From the Book, Chapter 4
In this final chapter, we will look first at how deinstitutionalization, the rise of the case manager, and community support services have evolved. We will show how they follow from and require one another. We will then consider how the relational method proposed in this book relates to this history. For fifty years, the prevailing policy for care of the mentally ill in the United States has been deinstitutionalization.
Today, for most, the large state mental hospitals are a distant memory and mostly the subject of historical study. However, in 1975, when One Flew Over the Cuckoo’s Nest (an Oscar-winning film, starring Jack Nicholson, depicting the lives of the mentally ill in the “total institution”) appeared, it was for many, struggling to adapt and survive in communities, an all-too-present reality. Today, former hospital
“patients” (our clients or consumers) must live, eat, travel, work, play, and seek help in a radically decentralized and often imagined institution called the community. And in the transition from hospital to community, a new mental health practitioner was invented: the case manager. Along with the case manager and case management, entirely new practices and vocabularies emerged. These practices, often invented in the moment of working with consumers, have over time been organized into models such as strengths and assertive community treatment (Angell et al., 2006;Floersch, 2002). What is consistent across the many mental health practice models is the presence of the new practitioner called the case manager. Indeed, the idea and history of deinstitutionalization and the history and idea of management go together; they need one another (Mowbray and Holter, 2002:139–142). Inside the “total institution,” management was not the concern.2 Inside the large, bureaucratic state hospitals, the mentally ill were subject to highly rationalized forms of control and surveillance. In hospitals, the object was to control and to treat, not to manage need and desire. In short, there were patients, not cases. There was treatment, not management.
Daily needs (e.g., food, housing, healthcare) were not only provided, they were required (Grob, 1995). Moreover, hospitals were restricted environments. What do we mean by “restricted environments”? First, one could not freely circulate inside the hospital. You were not just confined to the hospital, a specific ward, a locked room, or the surrounding grounds. You were also under the constant, watchful eye of the nurse or orderly. Michel Foucault (2006), a French philosopher and social theorist, called this the medical or psychiatric gaze, or panopticon. In the panopticon, you were watched and monitored from a central observing point, such as the nurse’s station or prison watchtower. Your movements and location were monitored in the interest of your treatment. Second, you were not free to work or earn an income. Third, moment to moment, your life was routinized: bedtime, mealtime, therapy, exercise, leisure. One could and often did live a lifetime in the hospital, abandoned by family and buried on hospital grounds. Eventually, critics and social reformers saw these environments as warehouses, as places of horrific human experimentation, where human dignity and freedom were entirely compromised.
In sum, in the absence of the total control offered by the total institution (e.g., hospitals, prisons, schools), one needed management. And management was to take place in communities, where shelter, housing, and other basic needs had to be met through existing social safety nets (Medicaid, Medicare, Social Security, other entitlement programs, county and city government, charities, and family) and the market. With the decline of the large public hospital, case managers replaced doctors and nurses in the daily lives of those with severe and persistent mental illness.

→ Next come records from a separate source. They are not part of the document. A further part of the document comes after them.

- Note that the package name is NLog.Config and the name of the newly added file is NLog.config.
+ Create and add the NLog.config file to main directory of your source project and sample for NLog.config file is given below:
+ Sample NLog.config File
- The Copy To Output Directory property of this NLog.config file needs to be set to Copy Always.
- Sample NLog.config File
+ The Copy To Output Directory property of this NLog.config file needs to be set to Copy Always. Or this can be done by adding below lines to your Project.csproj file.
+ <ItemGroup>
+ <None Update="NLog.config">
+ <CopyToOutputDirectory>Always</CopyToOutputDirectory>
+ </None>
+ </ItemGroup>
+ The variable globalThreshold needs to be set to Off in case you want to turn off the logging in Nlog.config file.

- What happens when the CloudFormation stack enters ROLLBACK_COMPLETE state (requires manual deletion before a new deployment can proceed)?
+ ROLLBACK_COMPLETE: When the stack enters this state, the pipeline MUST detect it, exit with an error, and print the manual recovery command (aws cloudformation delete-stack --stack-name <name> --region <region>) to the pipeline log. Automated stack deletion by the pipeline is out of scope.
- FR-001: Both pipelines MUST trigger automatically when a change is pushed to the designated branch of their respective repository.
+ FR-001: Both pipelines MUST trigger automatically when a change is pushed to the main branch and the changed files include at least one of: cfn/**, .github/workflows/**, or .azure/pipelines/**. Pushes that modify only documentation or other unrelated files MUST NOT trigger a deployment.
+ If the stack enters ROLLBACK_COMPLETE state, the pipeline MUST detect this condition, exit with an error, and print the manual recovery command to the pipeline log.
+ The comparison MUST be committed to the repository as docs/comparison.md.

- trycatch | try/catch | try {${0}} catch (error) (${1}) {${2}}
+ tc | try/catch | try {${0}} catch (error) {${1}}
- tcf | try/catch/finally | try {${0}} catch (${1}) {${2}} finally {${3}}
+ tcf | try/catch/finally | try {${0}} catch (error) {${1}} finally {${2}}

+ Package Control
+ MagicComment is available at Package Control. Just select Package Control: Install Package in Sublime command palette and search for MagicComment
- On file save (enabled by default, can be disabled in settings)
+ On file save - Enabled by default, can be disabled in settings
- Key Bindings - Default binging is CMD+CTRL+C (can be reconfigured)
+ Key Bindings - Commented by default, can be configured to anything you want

Looking back over the half-century since the beginning of deinstitutionalization, we can see a tendency to rigidly oppose institutional care with care in the community. However, care in the community did not eliminate institutions, nor did it occur seamlessly, nor without its own, perhaps more subtle forms of control, surveillance, and inhumanity: homelessness, overmedication, poverty, and warehousing in jails (Abramsky and Fellner, 2003; Angell et al., 2006). It seems that less visible walls, called catchment areas, replaced hospitals and locked wards. Indeed, many have argued that the movement has been a dismal failure (Fuller-Torrey and Miller, 2002), nor were the barriers produced by social stigma removed (Hinshaw, 2007). Emptying mental hospitals presented numerous and tough challenges to former patients like Marilyn. Her needs were many: housing, education, employment, medication, meaningful relationships, and mental health and social services. For Marilyn life in the community required constant movement in and out of community institutions: mental health centers, partial hospitalization programs, supportive employment, community college, family. And her case managers were at the center of this unending psychological and physical circulation (Floersch, 2002). Although many like Marilyn lived in their own apartments and homes in neighborhoods, they also, like Marilyn, rotated in and out of intermediate care and residential care facilities: nursing homes, jails, shelters, and transitional living apartments. Indeed, a whole new set of institutions and problems developed around the so-called deinstitutionalized patient (Torrey, 2002). And in this way one might argue that deinstitutionalization is a myth. Why? We are always in institutions, necessarily so, in a creative and continual tension between strivings for dependency and independence.